:: Task goal ::
An unchanged copy of each entry below is needed; keep the pictures out of it.

:: Exercise material ::
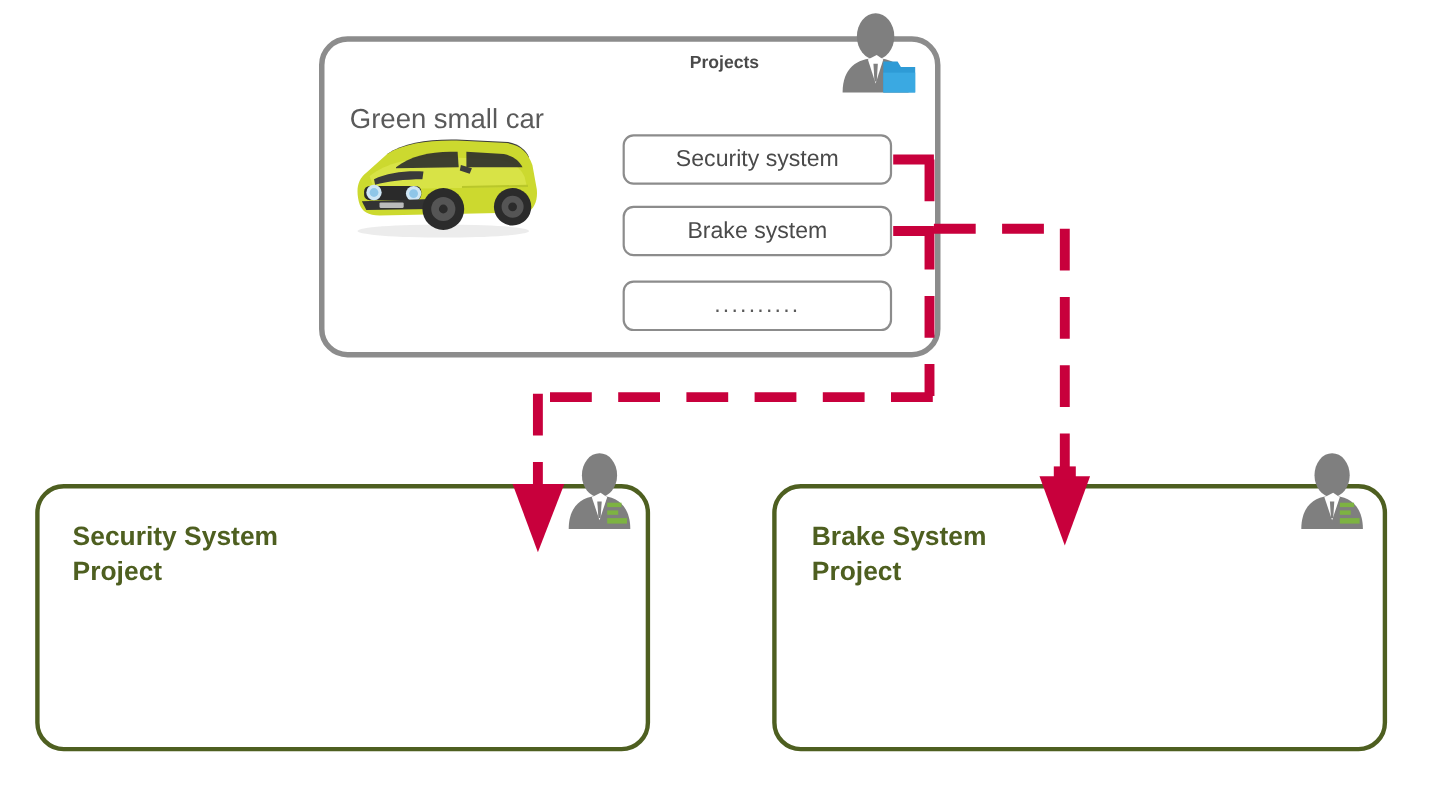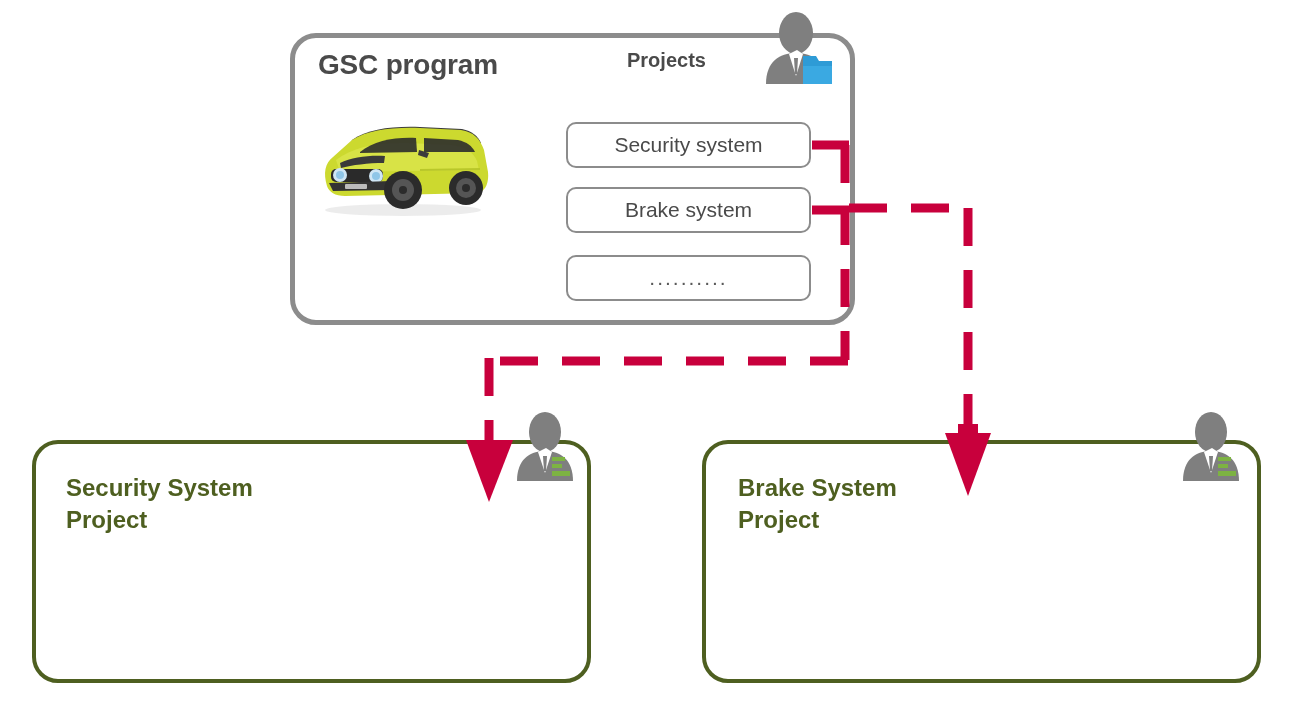--- a/index.html
+++ b/index.html
@@ -142,7 +142,6 @@
 
   <div class="program-box"></div>
 
-  <div class="program-title">GSC program</div>
 
 
   <div class="projects-label">Projects</div>

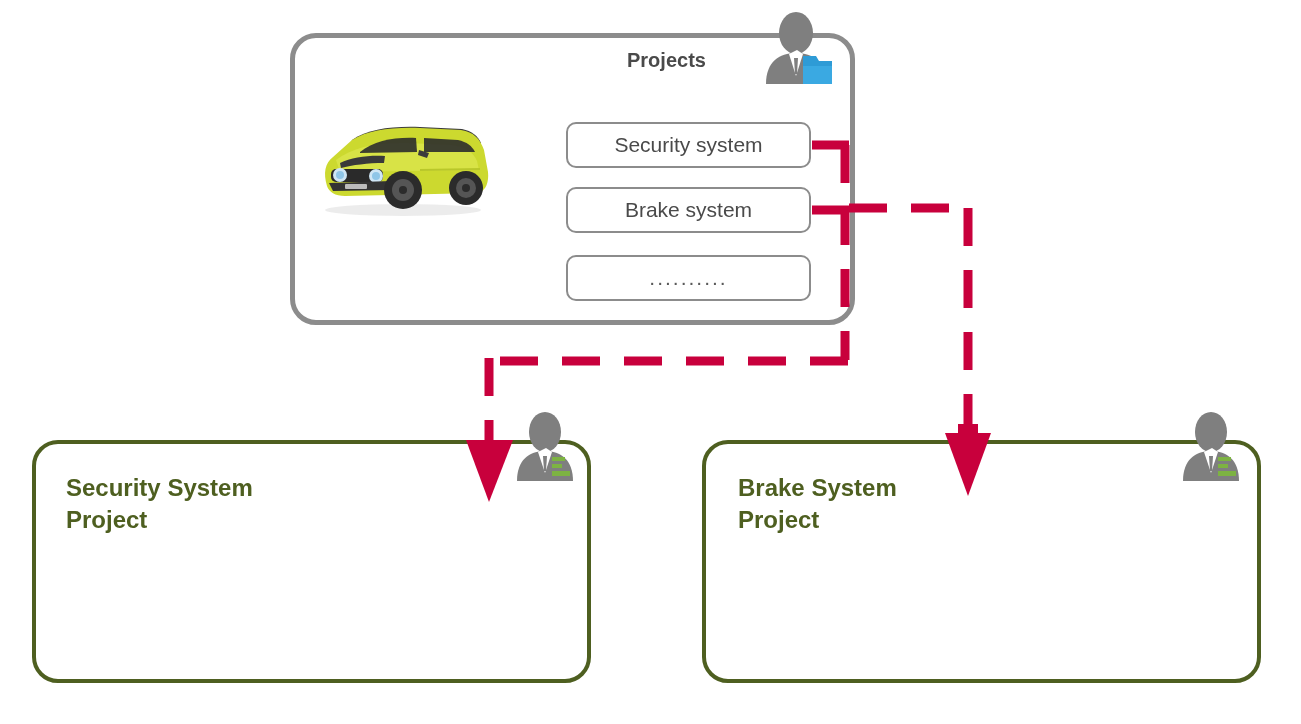--- a/index.html
+++ b/index.html
@@ -53,7 +53,7 @@
     position: absolute;
     left: 627px;
     top: 49px;
-    font-size: 20px;
+    font-size: 16px;
     font-weight: bold;
     color: #4a4a4a;
     white-space: nowrap;

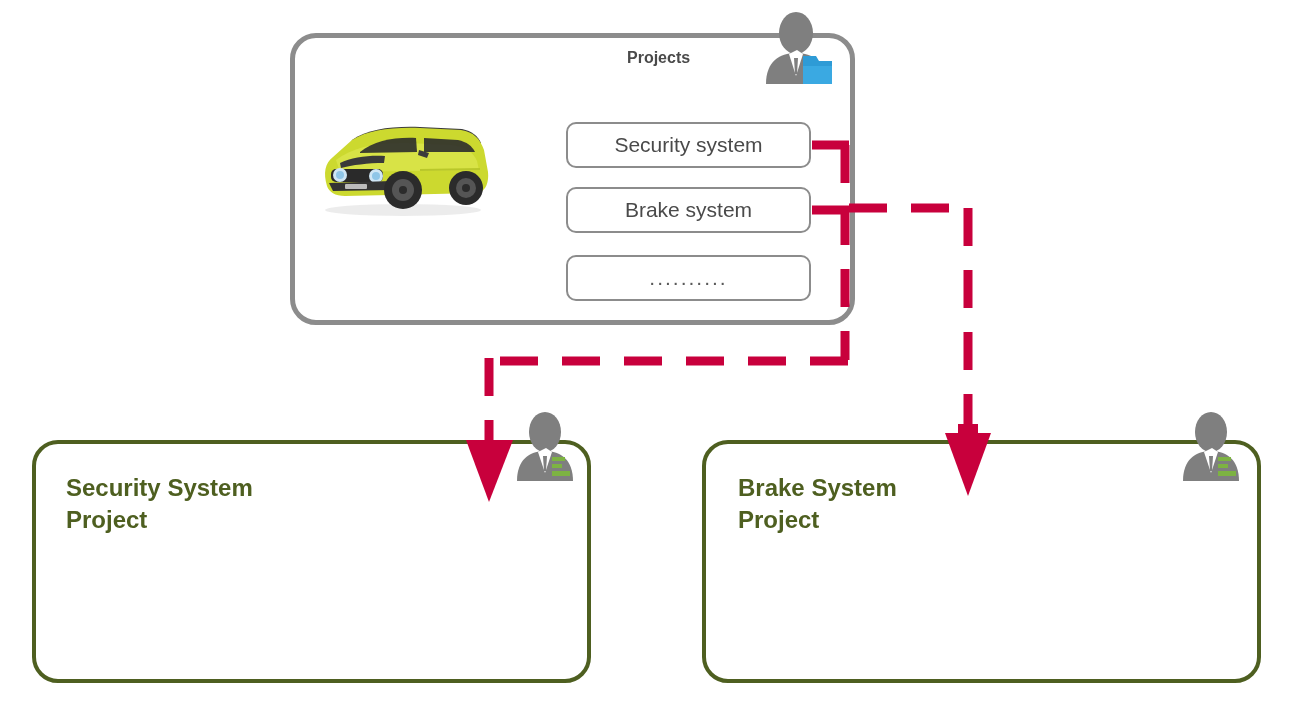--- a/index.html
+++ b/index.html
@@ -143,6 +143,7 @@
   <div class="program-box"></div>
 
 
+  <div class="program-subtitle">Green small car</div>
 
   <div class="projects-label">Projects</div>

:: Expected output ::
--- a/index.html
+++ b/index.html
@@ -142,7 +142,6 @@
 
   <div class="program-box"></div>
 
-  <div class="program-title">GSC program</div>
 
 
   <div class="projects-label">Projects</div>

--- a/index.html
+++ b/index.html
@@ -53,7 +53,7 @@
     position: absolute;
     left: 627px;
     top: 49px;
-    font-size: 20px;
+    font-size: 16px;
     font-weight: bold;
     color: #4a4a4a;
     white-space: nowrap;

--- a/index.html
+++ b/index.html
@@ -143,6 +143,7 @@
   <div class="program-box"></div>
 
 
+  <div class="program-subtitle">Green small car</div>
 
   <div class="projects-label">Projects</div>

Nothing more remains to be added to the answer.